Flyboy, a girl I used to date many years ago, her mom and dad grew up in Torrance/Lomita in the WW2 years. theyr emember seeing the Torrance airport full of fresh P38's right from the factory. They recalled a couple accidents involving the P38's. One had an engine failure on approach and crashed right into a home pretty much where the main runway intersects Pennsylvania Ave (in Lomita). Her dad remembers seeing a P38 in a power dive crash right off of Palos Verdes. he saw a parachute but never found out what happened to the pilot. he said the scream of that plane was a sound few people can ever forget.
wmaxt said:You know its a tough call. Jack Ilfry thought the P-51 was a better escort fighter, and in fact that was the only place the P-51 shined. Performance wise
P-51D - best climb is at 5,000ft - 3,320ft/min (7.5 min to 20,000ft)
P-38J - best climb at SL - 4,000ft ave climb to 20,000ft - 3,724ft/min I have a P-38L graph that matches this 5.37min to 20,000ft) 'Planes and Pilots of WWII' site. An AAF test puts it at 4.91min to 20,000ft, I don't have it so Its just a possible at this time.
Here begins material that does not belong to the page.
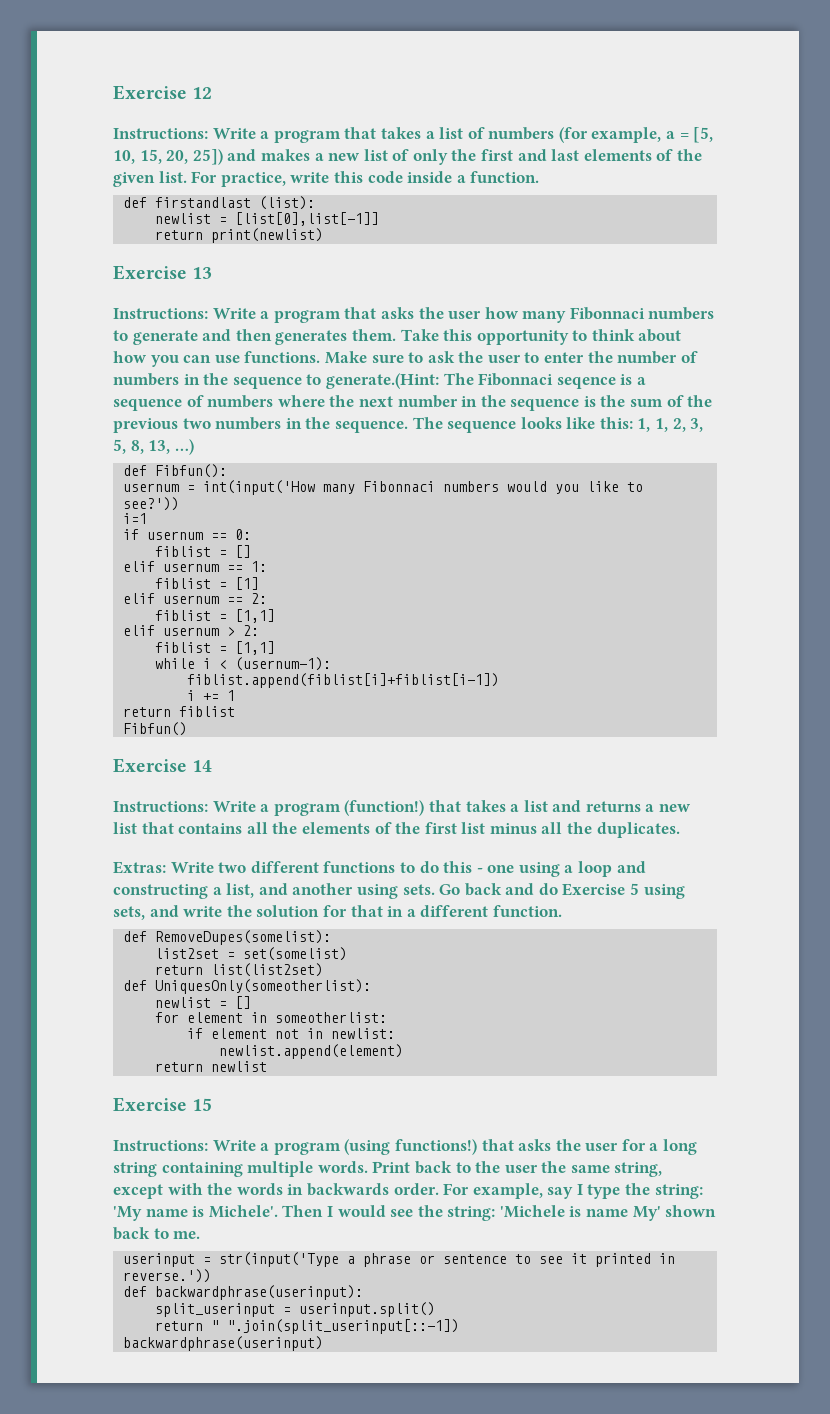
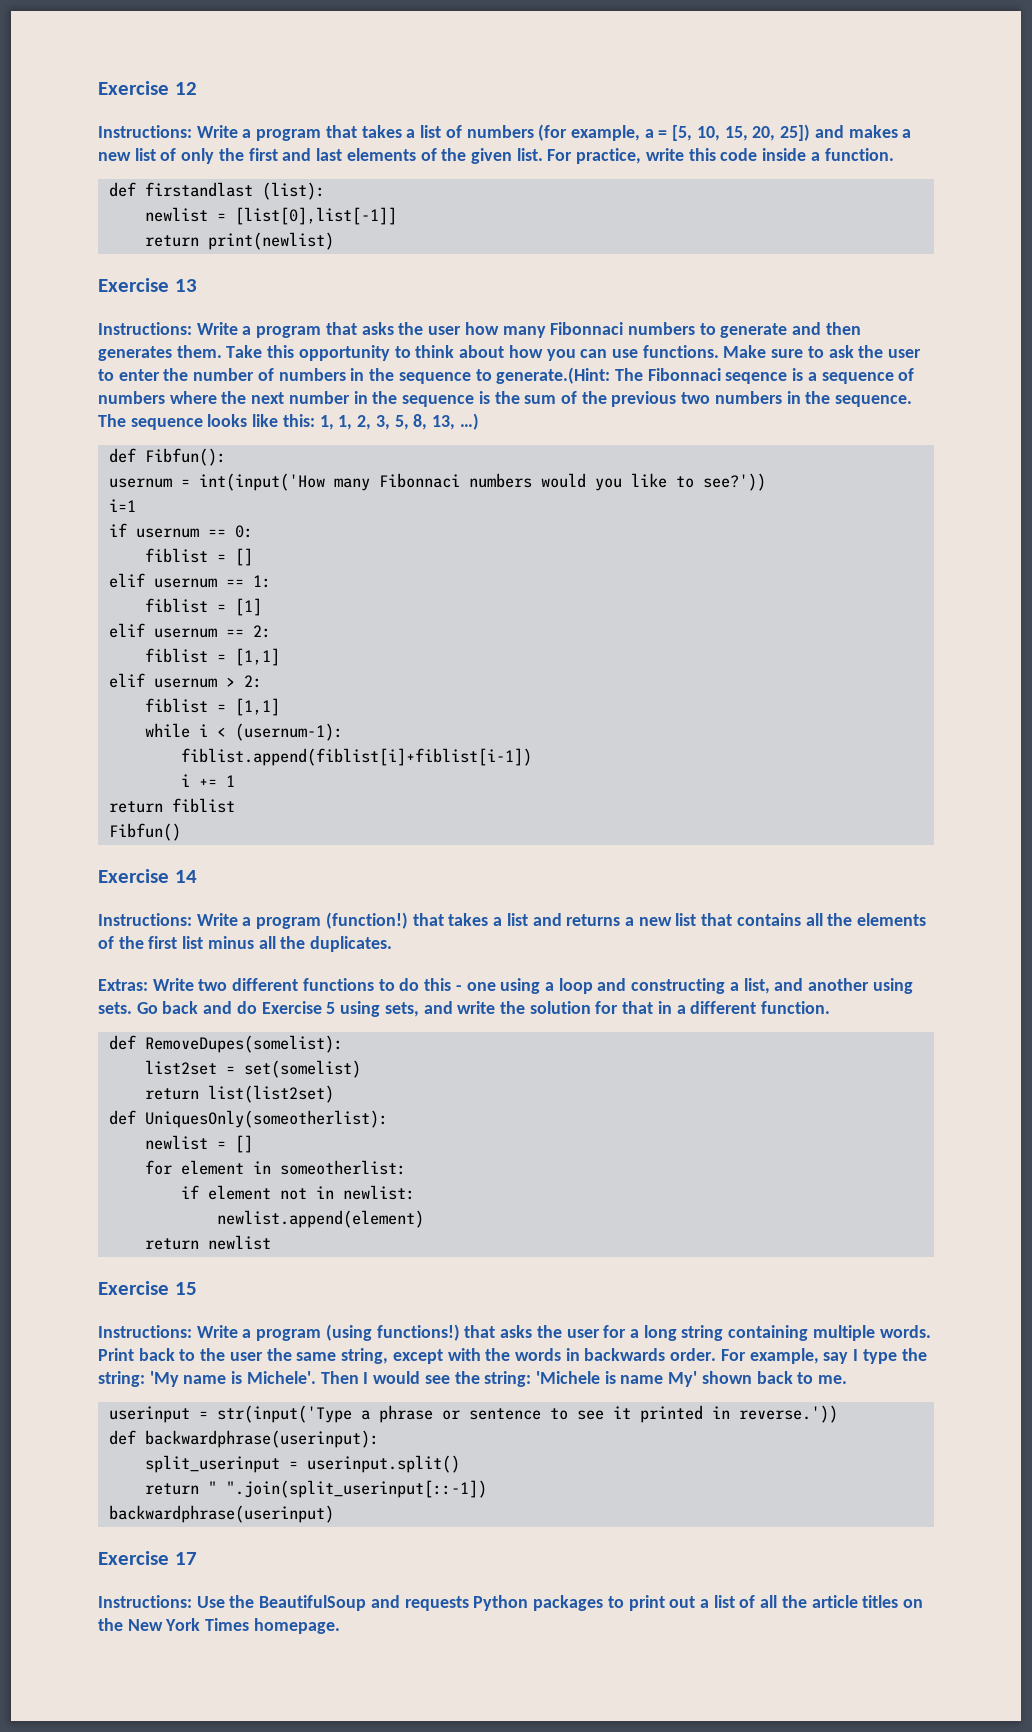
(324, 1343) none -> [98,1551,197,1565] [98,1595,924,1611] [98,1618,340,1634] // Exercise 17 // Instructions: Use the BeautifulSoup and requests Python packages to print out a list of all the article titles on the New York Times homepage.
P-51D - Top speed - 443mph
P-38L - Top Speed - 442mph (I have a Lockheed graph and have been told there is an AAF test confirming this) however I think until more solid data surfaces (the AAF report) I'll go with 431mph.
P-51D - Acceleration - 2.2mph/sec @ 15,000ft from cruise
P-38L - Acceleration - 2.8mph/sec @ 15,000ft from cruise
P-51D - range - 2,200mi
P-38L - range - 2,300 mile mission carried off in early '45 (see Smithsonian site)
P-51D - gun package - 6 .50 M2 guns - sited at 250yards
P-38L - gun package - 4 .50 M2 guns, 1 cannon 20mm - effective to 1,000yrds.
P-51D - load - 2,000lbs
P-38L - load - 4,000lbs - 5600lbs reported from the field.
Maneuvering capability. the AAF considered the F model as good from 10,000 to 15,000ft and the P-38F better that the P-40, P-47, P-39, and P-51(the best handling Mustang model) above 15,000ft.The L was reported better, and with maneuvering flaps deployed was reputed to be able to turn with anything, check the John Tilley story where he out turned a Zero at 90mph and 1,000ft. The L model had compressability slats deployable at any speed and could momentarily pop the nose up 20deg at any speed, and could dive after anything. With the aleiron boost could out roll anything above 350mph (I can post a graph) or its available at the 'Planes and Pilots of WWII' site.
The P-38 out performs the P-51D in all but top speed, and cruise speed, and cost. Cost was not an issue durring the war, they made ~18,000 P-47s which ranged from $500 less to ~$8,000 less and wasn't up to the job until the D model was introduced.
wmaxt
Jabberwocky said:Great data, but just a quibble: the USAAF Inglewood and Dayton tests show the P-51D top climb at 3600 feet/minuteat ~5000 feet and climb to 20,000 feet in around 7 minutes. Doesn't put it ahead of the P-38, but it's more than a 10% improvement.
davparlr said:....
One area where I am sure the P-51D held an edge was in reliability. The P-38L, with two engine systems had to have a lower availability rating. Reliability is a force multiplier.
syscom3 said:Once the logistics pipelines were running, availability wasnt much of an issue.
davparlr said:I am sure that there were times when availability and man hours spent were an issue.